Pour finir en beauté, on évitera de remuer le couteau dans la plaie en parlant de l’augmentation du prix du gaz et des coupes budgétaires qui font très mal à tout l’écosystème culturel. On évitera également de parler des morts (ça commence à faire beaucoup). Citons simplement deux amis artistes partis brutalement beaucoup trop tôt : André Maïo et Olivier Metzger.
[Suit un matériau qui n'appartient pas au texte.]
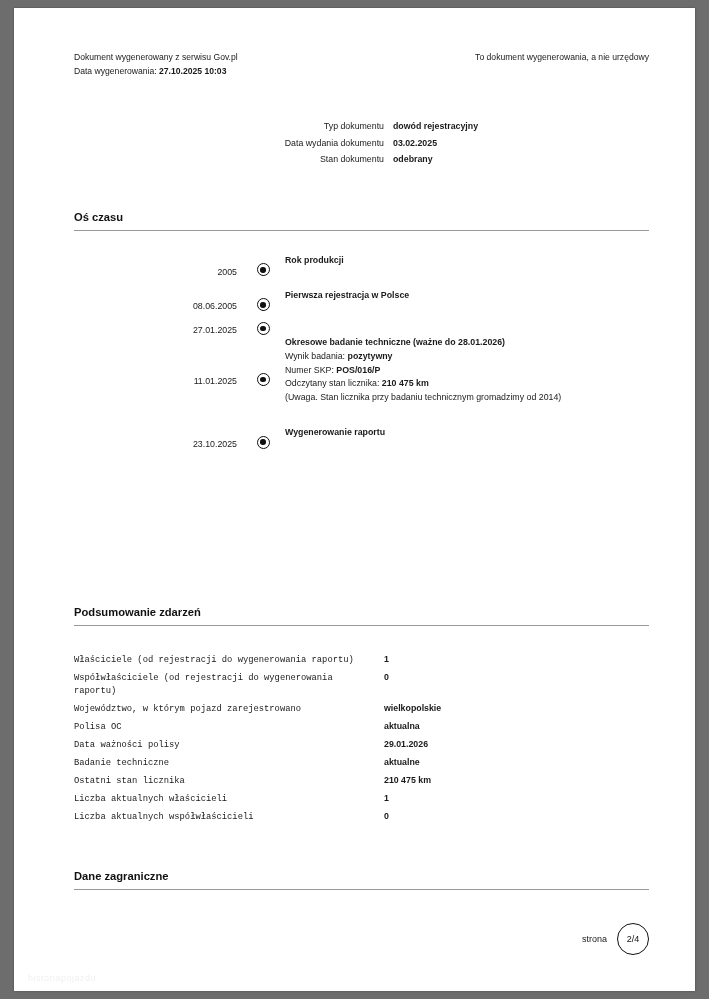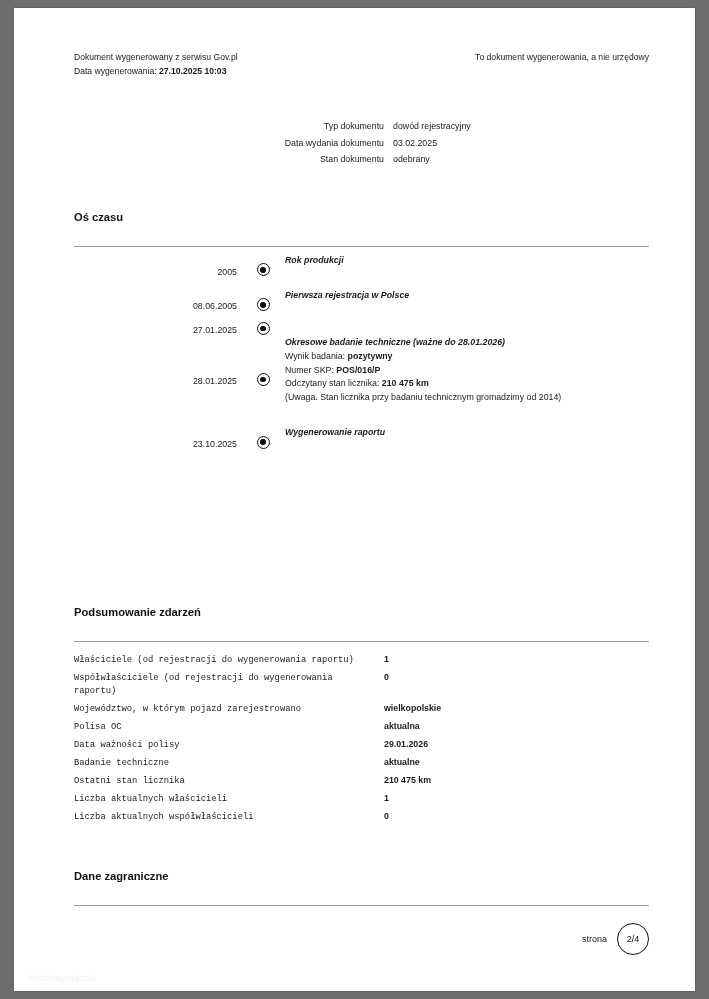--- a/index.html
+++ b/index.html
@@ -73,7 +73,7 @@
     color: #1a1a1a;
   }
   .doc-info .ivalue {
-    font-weight: normal;
+    font-weight: bold;
   }
 
   

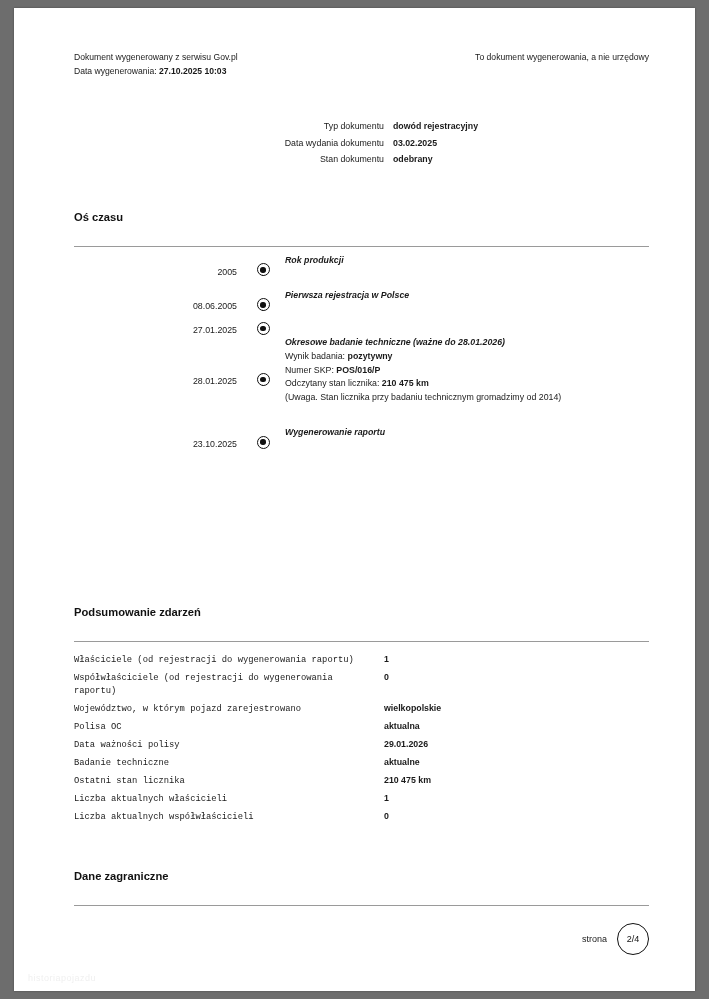--- a/index.html
+++ b/index.html
@@ -84,7 +84,7 @@
     font-size: 11.2px;
     font-weight: bold;
     color: #111;
-    padding-bottom: 23px;
+    padding-bottom: 7px;
     border-bottom: 1px solid #9a9a9a;
   }
 

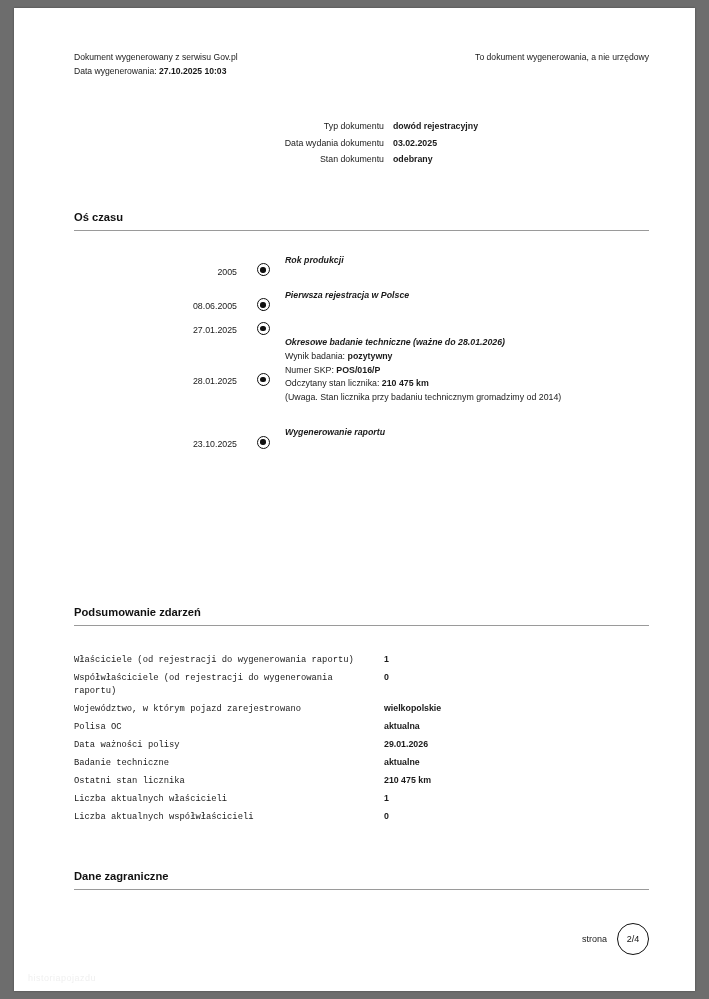--- a/index.html
+++ b/index.html
@@ -158,7 +158,6 @@
   }
   .tl-title {
     font-weight: bold;
-    font-style: italic;
   }
   .tl-detail { font-weight: normal; }
 

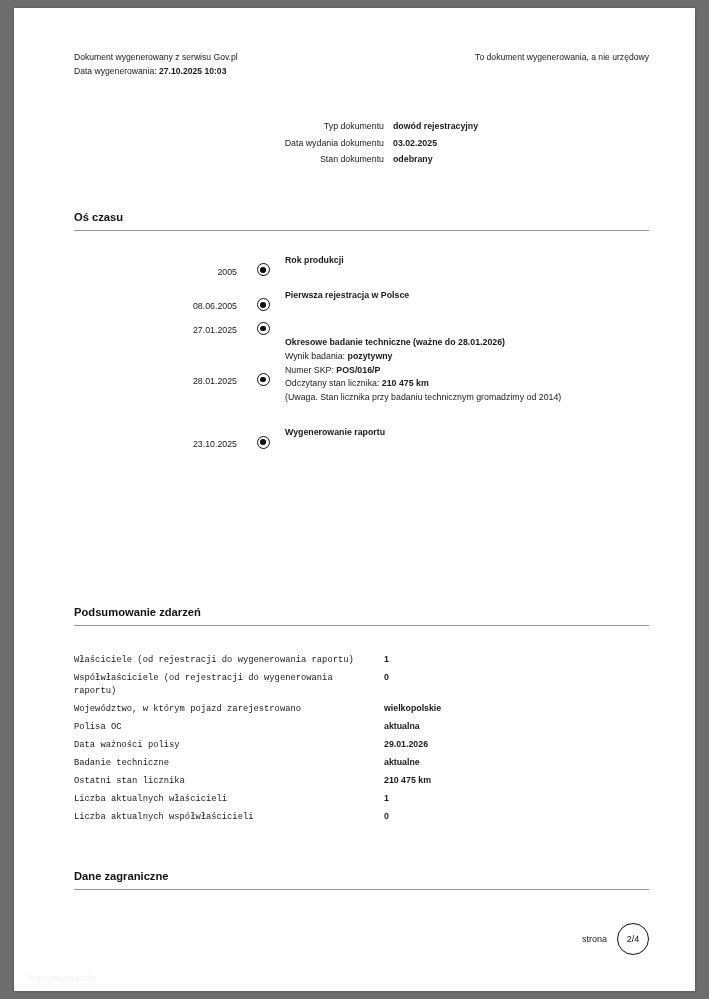--- a/index.html
+++ b/index.html
@@ -291,7 +291,7 @@
       </div>
 
       <div class="tl-item">
-        <div class="tl-date">28.01.2025</div>
+        <div class="tl-date">11.01.2025</div>
         <div class="tl-marker-col">
           <div class="tl-line"></div>
           <div class="tl-dot"></div>

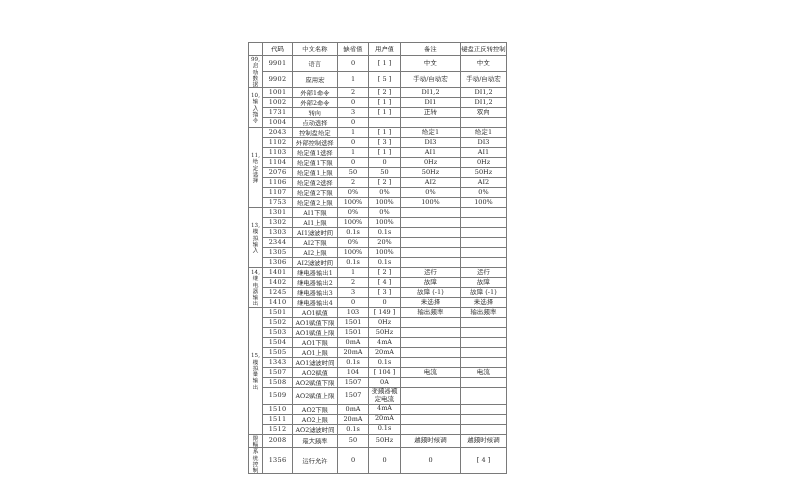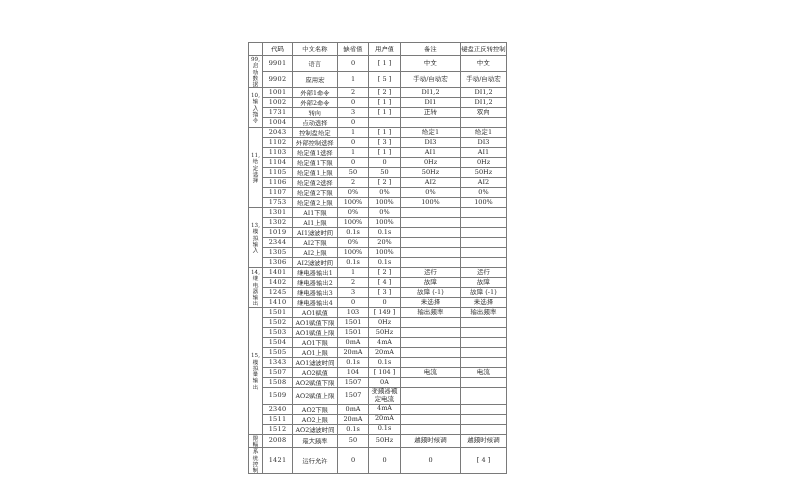--- a/index.html
+++ b/index.html
@@ -156,7 +156,7 @@
           <td class="cell-keypad">0Hz</td>
         </tr>
         <tr>
-          <td class="cell-code">1105</td>
+          <td class="cell-code">2076</td>
           <td class="cell-name">给定值1上限</td>
           <td class="cell-default">50</td>
           <td class="cell-user">50</td>

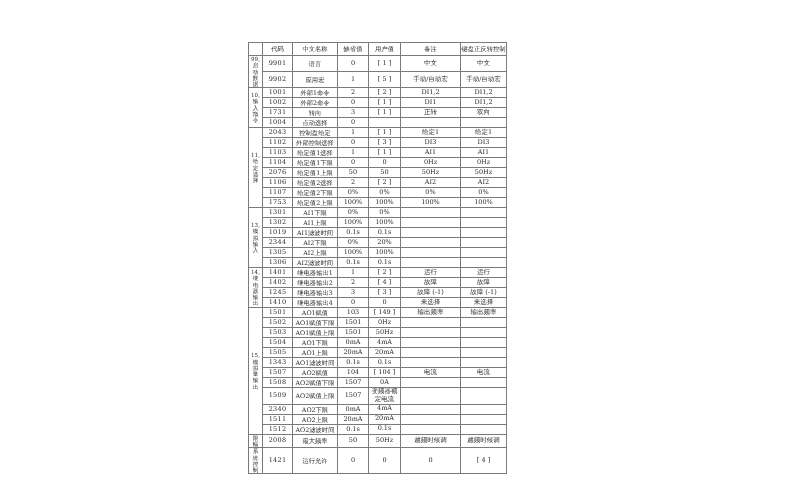--- a/index.html
+++ b/index.html
@@ -205,7 +205,7 @@
           <td class="cell-keypad"></td>
         </tr>
         <tr>
-          <td class="cell-code">1019</td>
+          <td class="cell-code">1303</td>
           <td class="cell-name">AI1滤波时间</td>
           <td class="cell-default">0.1s</td>
           <td class="cell-user">0.1s</td>

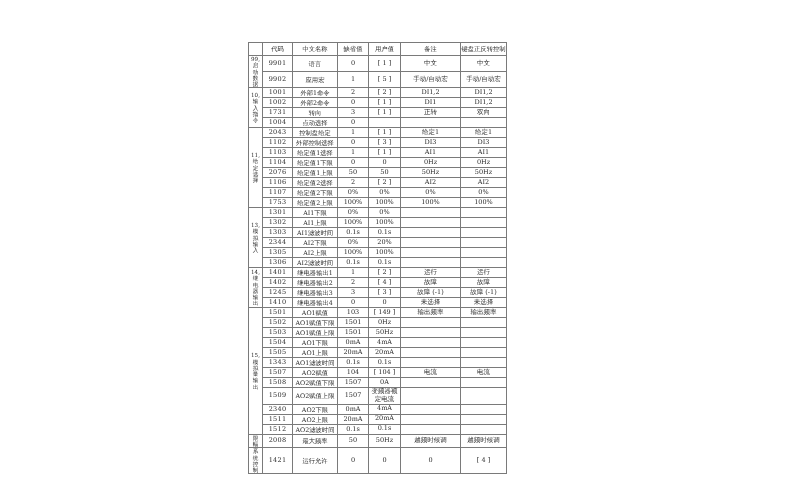--- a/index.html
+++ b/index.html
@@ -343,7 +343,7 @@
           <td class="cell-keypad"></td>
         </tr>
         <tr>
-          <td class="cell-code">2340</td>
+          <td class="cell-code">1510</td>
           <td class="cell-name">AO2下限</td>
           <td class="cell-default">0mA</td>
           <td class="cell-user">4mA</td>

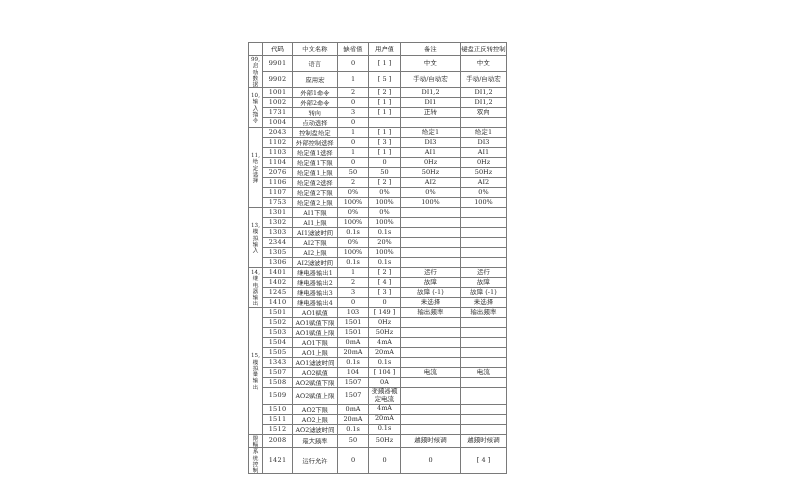--- a/index.html
+++ b/index.html
@@ -377,7 +377,7 @@
         </tr>
         <tr class="group-start">
           <td class="group-label" rowspan="1">系统控制</td>
-          <td class="cell-code">1421</td>
+          <td class="cell-code">1356</td>
           <td class="cell-name">运行允许</td>
           <td class="cell-default">0</td>
           <td class="cell-user">0</td>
On évitera de parler de la guerre en Ukraine et de tout ce qui rend notre monde insupportable. Par contre, on continuera de fêter les anniversaires. Il y a trente ans, une bande de jeunes rockers manifestaient en organisant un concert sauvage sous les fenêtres de la mairie de Mulhouse pour réclamer « Une salle avant d’être vieux ». Sur les banderoles, on pouvait lire « De la thune pour notre projet » ou « Assez de culturel au rabais ». Trente ans plus tard, les jeunes rockers sont devenus vieux, mais ils bougent toujours. Beaucoup d’entre eux savent ce qu’ils doivent à Joe Strummer, le chanteur de The Clash disparu il y a déjà… vingt ans. Avec un abécédaire concocté par Emmanuel Abela et un portrait de Richard Dumas, Novo lui rend un magnifique hommage. Sur « All the Young Punks », un des morceaux de l’album « Give ‘Em Enough Rope », Strummer chantait : « Droit devant nous avons l’avenir / Brillant comme une pièce d’or. Mais je jurerais, quand on s’approche / Qu’il ressemble plus à un morceau de charbon. » Quatre décennies plus tard, on se demande s’il est encore possible d’agir pour que l’avenir se remette un jour à briller.